На солнечной стороне | страница 7
Ничего не подозревая, Полещук дал ход, но вдруг весь его паровоз окутался черным удушливым дымом. Ничего не видя в сумраке, задыхаясь, Полещук выскочил из будки.
Глоба, связав проволокой два кирпича, изловчившись, накинул их на рычаг гудка.
Окутанный дымом, паровоз заревел отчаянно, несмолкаемо.
Полещук, поняв, в чем дело, полез на паровоз, снял кирпичи с гудка, потом долго выгребал глину из паровозной трубы.
Окончив это, он полез в кабину. Глоба прокричал:
— Это я, чтоб ты не спал, джаз устроил!
Полещук повернулся к нему черным, закопченным лицом, из изъеденных дымом глаз текли слезы.
Глоба, встретившись с ним взглядом, вдруг опустил свои огромные плечи и сказал виновато и жалобно:
— Я же больше не буду. Извиняюсь.
От самого Краматорска Илья не отходил от окна вагона. Теплая пыль и копоть покрыли его лицо шершавым налетом. Пассажиры, страдая от зноя и пыли, просили его закрыть окно. Тогда он перебрался в тамбур.
И, глядя на мелькающую рыжую, сухую степь, на черные хребты терриконов, ему хотелось спрыгнуть на эту бегущую мимо землю и идти пешком напрямик.
Все эти пять лет Илья учился жадно, нетерпеливо. Часто забыв, что он на лекции, перебив профессора, восхищаясь и не доверяя, Илья требовал немедленно объяснить откровенную суть формулы, назначение ее жизненного содержания.
Профессор прощал ему это.
Он уважал юношу, видя в нем незаурядного математика. Илья ночами просиживал над интегральными уравнениями. И когда студенты удивлялись непонятному рвению, он отвечал, растерянно улыбаясь:
— Так ведь это интересно, все равно как в карты играть.

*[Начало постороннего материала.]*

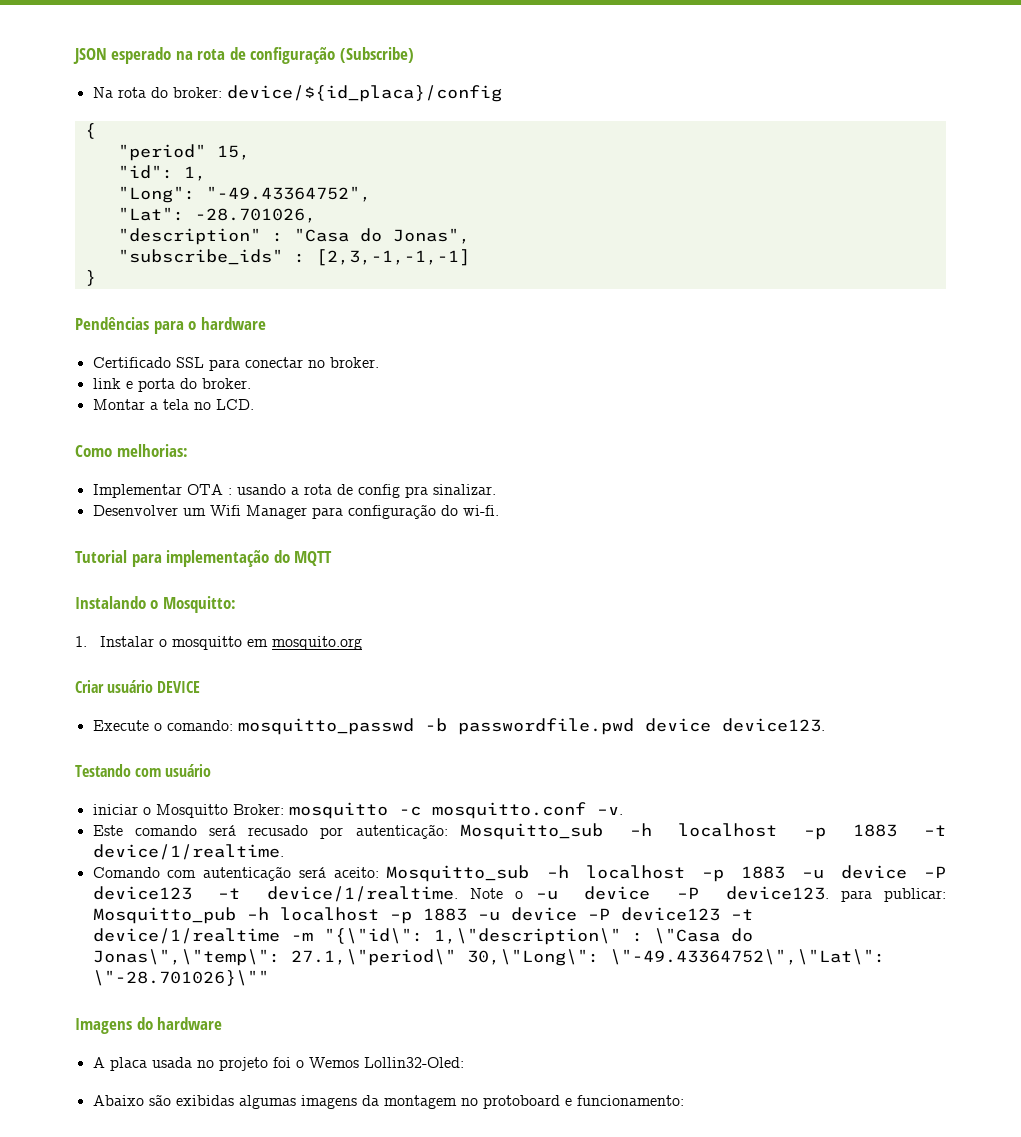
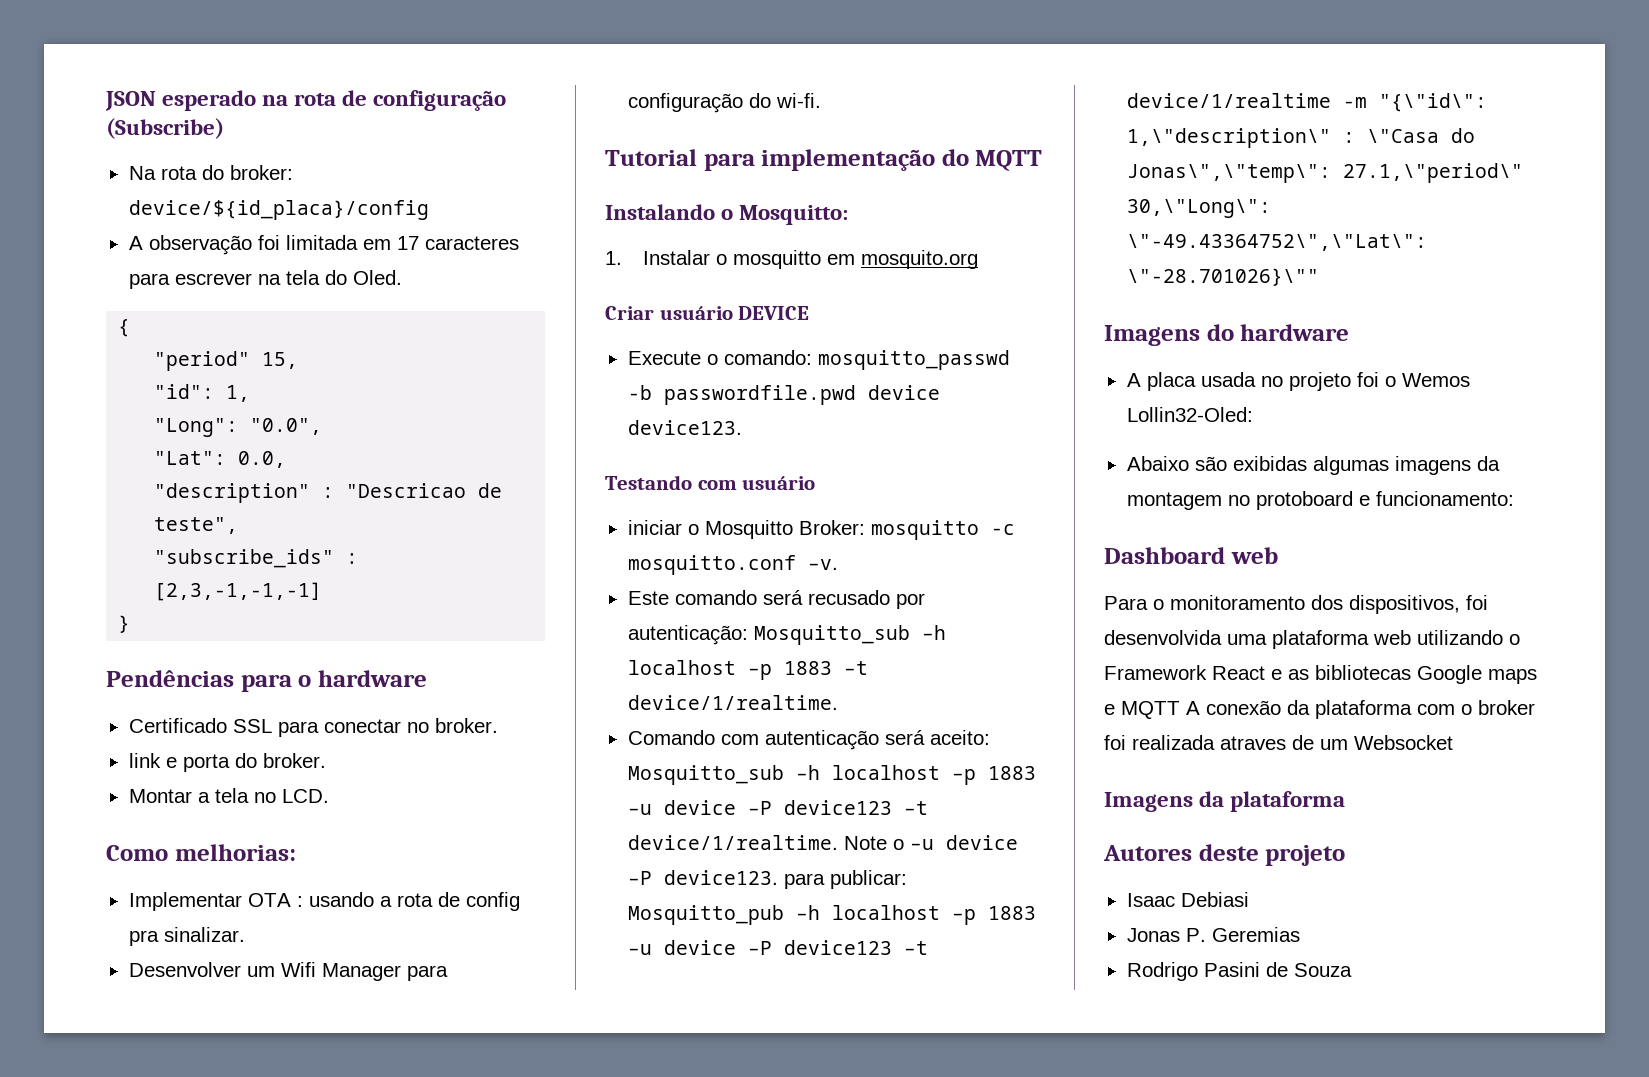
(502, 93) none -> [128,235,519,255] [128,270,402,289] // A observação foi limitada em 17 caracteres para escrever na tela do Oled.
[205,186,371,202] "-49.43364752", -> [250,418,323,435] "0.0",
[194,208,316,223] -28.701026, -> [238,451,287,468] 0.0,
[293,228,470,244] "Casa do Jonas", -> [346,483,503,498] [154,517,239,534] "Descricao de teste",
(684, 1100) none -> [1104,547,1278,564] [1104,595,1488,614] [1104,630,1520,649] [1104,665,1537,684] [1104,700,1535,719] [1104,735,1453,750] [1104,791,1346,812] [1103,844,1346,866] [1126,892,1249,907] [1126,927,1300,942] [1126,962,1352,981] // Dashboard web // Para o monitoramento dos dispositivos, foi desenvolvida uma plataforma web utilizando o Framework React e as bibliotecas Google maps e MQTT A conexão da plataforma com o broker foi realizada atraves de um Websocket // Imagens da plataforma // Autores deste projeto // Isaac Debiasi // Jonas P. Geremias // Rodrigo Pasini de Souza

Профессор пророчил ему карьеру блестящего математика.
В тетради Ильи рядом с формулами, полными возвышенного полета свободной мысли, имелись свои озабоченные записи о том, что из всего этого можно практически осуществить на производстве.

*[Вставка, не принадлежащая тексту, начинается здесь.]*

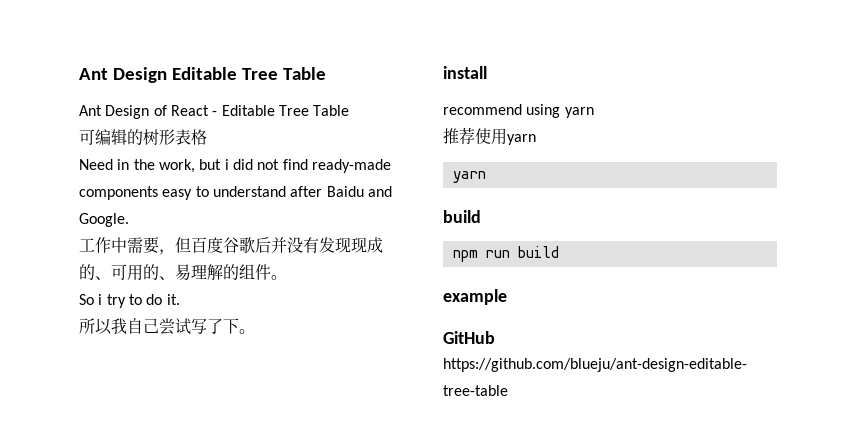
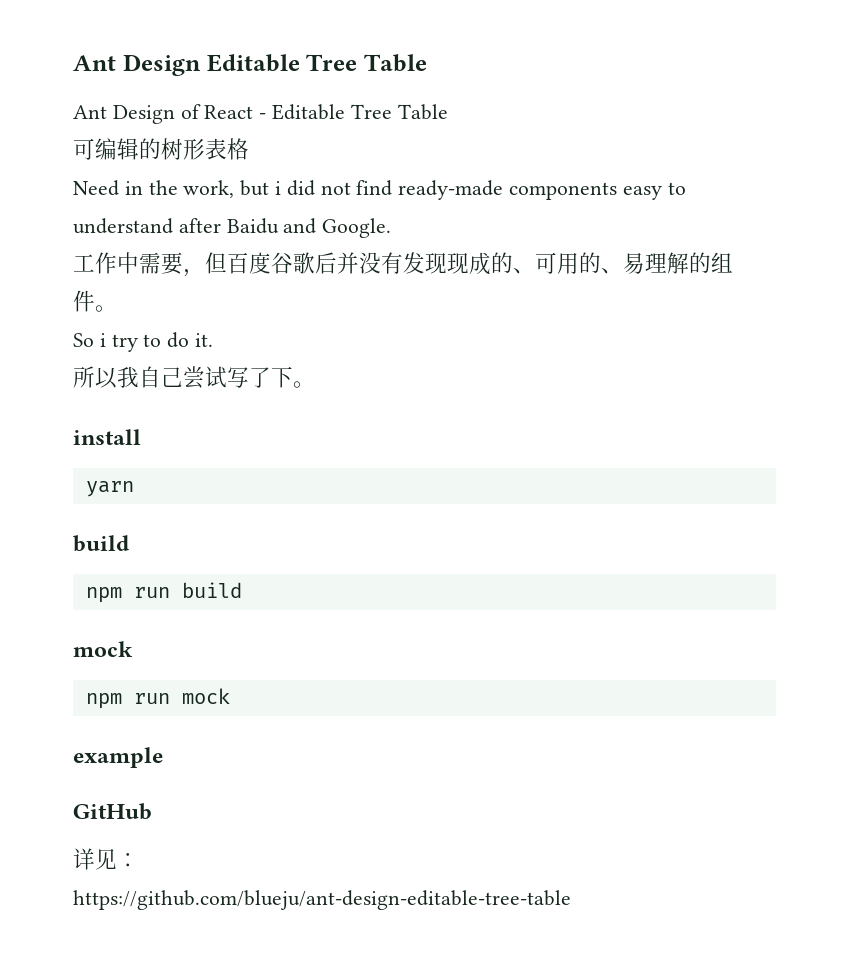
[443,104,594,118] [443,127,536,145] // recommend using yarn // 推荐使用yarn -> (141, 437) none
(559, 252) none -> [73,641,133,657] [85,688,230,709] // mock // npm run mock
(495, 337) none -> [73,848,139,870] // 详见：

В конце тетрадей были подклеены письма доменщиков. Кроме общих приветствий и деловой информации о работе цеха, в каждом из этих писем заключалась просьба — спросить у профессоров совета по целому ряду технических вопросов.
Здесь также имелись письма Полещука. Обычно эти послания кончались одним и тем же вопросом. Полещук спрашивал:
«Пускай я глупый, а кто вас учит, те умные, но почему эти ваши ученые, если они все знают, не скажут, что творится с моей печью? Пускай они приедут сюда и поглядят. И чего-нибудь скажут. Наркомы ездиют, а они не могут. Поговори с каким-нибудь ученым, объясни, что человек лично просит — страдает. Вчера… снова сожгли фурму. Вот значит, какие мои успехи… По поселку хожу зажмурившись: стыдно в глаза людям смотреть».